To evaluate the relationship between A1C and glucose therapy intensification (GTI) in patients with diabetes mellitus (DM) hospitalized for acute myocardial infarction (AMI).
A1C was measured as part of routine care (clinical A1C) or in the core laboratory (laboratory A1C, results unavailable to clinicians). GTI predictors were identified using hierarchical Poisson regression.
Of 1,274 patients, 886 (70%) had clinical A1C and an additional 263 had laboratory A1C measured. Overall, A1C was <7% in 419 (37%), 7–9% in 415 (36%), and >9% in 315 patients (27%). GTI occurred in 31% of patients and was more frequent in those with clinical A1C both before (34 vs. 24%, P < 0.001) and after multivariable adjustment (relative risk 1.34 [95% CI 1.12–1.62] vs. no clinical A1C).

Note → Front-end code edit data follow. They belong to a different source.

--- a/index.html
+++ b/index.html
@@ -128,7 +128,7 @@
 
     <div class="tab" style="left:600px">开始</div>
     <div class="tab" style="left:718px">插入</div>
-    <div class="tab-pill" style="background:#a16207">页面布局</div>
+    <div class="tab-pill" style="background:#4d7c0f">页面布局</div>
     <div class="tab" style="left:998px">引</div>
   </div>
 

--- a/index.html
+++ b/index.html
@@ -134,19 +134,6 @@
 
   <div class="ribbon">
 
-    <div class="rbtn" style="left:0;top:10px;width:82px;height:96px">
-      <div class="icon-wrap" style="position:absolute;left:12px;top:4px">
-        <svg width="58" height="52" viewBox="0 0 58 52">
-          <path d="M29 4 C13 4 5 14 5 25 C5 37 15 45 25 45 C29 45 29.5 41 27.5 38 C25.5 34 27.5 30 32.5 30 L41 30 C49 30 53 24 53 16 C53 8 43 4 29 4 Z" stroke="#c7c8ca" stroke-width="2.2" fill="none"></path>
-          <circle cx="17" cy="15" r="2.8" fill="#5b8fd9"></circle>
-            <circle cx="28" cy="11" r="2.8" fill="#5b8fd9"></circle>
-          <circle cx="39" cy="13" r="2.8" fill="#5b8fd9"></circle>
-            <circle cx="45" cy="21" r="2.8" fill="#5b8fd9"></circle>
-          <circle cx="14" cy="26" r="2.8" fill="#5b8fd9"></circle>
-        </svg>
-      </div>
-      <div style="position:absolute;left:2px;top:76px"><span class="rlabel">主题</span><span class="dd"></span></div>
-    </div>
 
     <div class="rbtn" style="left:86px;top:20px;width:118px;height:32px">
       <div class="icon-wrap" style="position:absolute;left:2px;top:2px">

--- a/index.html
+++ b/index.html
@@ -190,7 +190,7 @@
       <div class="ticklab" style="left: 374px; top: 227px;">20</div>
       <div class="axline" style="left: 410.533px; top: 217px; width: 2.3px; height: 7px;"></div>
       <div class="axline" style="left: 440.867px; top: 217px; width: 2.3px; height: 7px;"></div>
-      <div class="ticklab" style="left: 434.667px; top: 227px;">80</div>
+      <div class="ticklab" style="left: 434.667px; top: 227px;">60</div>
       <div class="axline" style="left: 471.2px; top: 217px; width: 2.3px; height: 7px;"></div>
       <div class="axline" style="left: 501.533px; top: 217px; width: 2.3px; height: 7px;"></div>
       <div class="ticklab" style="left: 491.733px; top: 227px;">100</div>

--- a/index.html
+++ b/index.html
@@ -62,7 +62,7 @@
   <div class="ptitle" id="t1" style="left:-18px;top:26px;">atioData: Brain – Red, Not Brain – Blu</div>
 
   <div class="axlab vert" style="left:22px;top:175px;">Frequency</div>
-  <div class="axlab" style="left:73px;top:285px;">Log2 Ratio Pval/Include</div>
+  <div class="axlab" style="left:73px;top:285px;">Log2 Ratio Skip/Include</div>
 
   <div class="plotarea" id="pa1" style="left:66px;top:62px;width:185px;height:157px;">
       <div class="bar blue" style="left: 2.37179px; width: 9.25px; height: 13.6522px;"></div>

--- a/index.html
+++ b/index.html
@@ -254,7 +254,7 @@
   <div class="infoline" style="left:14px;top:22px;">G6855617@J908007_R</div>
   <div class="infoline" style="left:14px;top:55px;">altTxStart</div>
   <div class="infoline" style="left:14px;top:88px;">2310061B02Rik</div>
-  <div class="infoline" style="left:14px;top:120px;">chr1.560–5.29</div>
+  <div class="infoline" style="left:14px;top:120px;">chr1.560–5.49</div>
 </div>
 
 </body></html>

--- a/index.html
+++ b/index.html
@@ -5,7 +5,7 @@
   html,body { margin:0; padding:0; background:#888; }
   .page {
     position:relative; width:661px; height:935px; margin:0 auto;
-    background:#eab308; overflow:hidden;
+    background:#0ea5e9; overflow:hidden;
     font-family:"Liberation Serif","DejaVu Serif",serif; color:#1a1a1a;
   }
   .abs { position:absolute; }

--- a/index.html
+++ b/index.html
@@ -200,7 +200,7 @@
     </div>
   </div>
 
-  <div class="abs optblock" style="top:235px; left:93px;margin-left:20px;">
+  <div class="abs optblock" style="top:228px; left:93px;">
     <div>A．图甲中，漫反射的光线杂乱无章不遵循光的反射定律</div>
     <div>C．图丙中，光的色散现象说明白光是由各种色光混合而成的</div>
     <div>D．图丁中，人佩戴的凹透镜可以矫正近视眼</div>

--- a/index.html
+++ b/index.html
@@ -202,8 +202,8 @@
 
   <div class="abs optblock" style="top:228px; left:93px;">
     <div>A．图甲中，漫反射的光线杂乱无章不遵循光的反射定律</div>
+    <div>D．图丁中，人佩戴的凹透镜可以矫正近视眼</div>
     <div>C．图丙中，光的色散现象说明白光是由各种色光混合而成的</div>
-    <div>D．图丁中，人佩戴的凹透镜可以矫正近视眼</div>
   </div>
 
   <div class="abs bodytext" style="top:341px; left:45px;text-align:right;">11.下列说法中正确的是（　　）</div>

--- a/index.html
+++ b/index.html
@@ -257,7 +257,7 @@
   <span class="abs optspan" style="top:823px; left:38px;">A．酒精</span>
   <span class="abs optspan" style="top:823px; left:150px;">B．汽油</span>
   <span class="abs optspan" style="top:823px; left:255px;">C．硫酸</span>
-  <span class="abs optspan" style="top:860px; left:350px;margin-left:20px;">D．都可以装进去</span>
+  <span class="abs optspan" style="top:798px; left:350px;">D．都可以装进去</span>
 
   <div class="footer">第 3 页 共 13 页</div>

Long-term glucose control is poor in most AMI patients with DM, but only a minority of patients undergo GTI at discharge. Inpatient A1C assessment is strongly associated with intensification of glucose-lowering therapy.
Diabetes mellitus (DM) is present among 25–35% of patients hospitalized for acute myocardial infarction (AMI) and confers a poor prognosis (1–4). Although A1C assessment is recommended for patients with DM hospitalized for an acute illness (5), whether inpatient A1C assessment impacts DM management during AMI remains unclear. We studied patients with DM in a multicenter AMI registry to evaluate the frequency of A1C assessment and its relationship with glucose therapy intensification (GTI) at discharge.
RESEARCH DESIGN AND METHODS
The Translational Research Investigating Underlying Disparities in Acute Myocardial Infarction Patients' Health Status (TRIUMPH) study is a prospective AMI registry at 24 U.S. hospitals (6). In this analysis, patients with known DM (self-reported or documented in the chart) or those on glucose-lowering drugs on admission were included.
Patients were considered to have clinical A1C if measured during hospitalization or obtained in the preceding 3 months. Patients consenting to TRIUMPH laboratory assessments also had A1C measured separately (laboratory A1C); these results were not available to treating clinicians. Standard A1C cut points were used (good, suboptimal, and poor control for A1C <7, 7–9, and >9%, respectively) (7). GTI was defined as increase in the dose of an oral antihyperglycemic agent, addition of a new antihyperglycemic agent, or ≥20% increase in daily insulin dose on discharge versus admission (8). Changing one oral agent to another was not considered GTI.
Hierarchical Poisson regression models (controlling for clustering by hospital) were constructed to identify independent predictors of GTI. Candidate variables included demographics, factors associated with GTI in bivariate analysis, or those considered a priori as clinically important (BMI, admission glucose, mean fasting glucose, clinical A1C, intravenous insulin infusion, and admission DM medications). To evaluate whether physicians are more likely to prescribe GTI in patients with worse glycemic control when A1C is clinically available (versus when A1C levels are not known), we performed a secondary analysis in which GTI rates were compared between patients with clinical A1C versus laboratory A1C only within each glucose control subgroup (good, suboptimal, and poor).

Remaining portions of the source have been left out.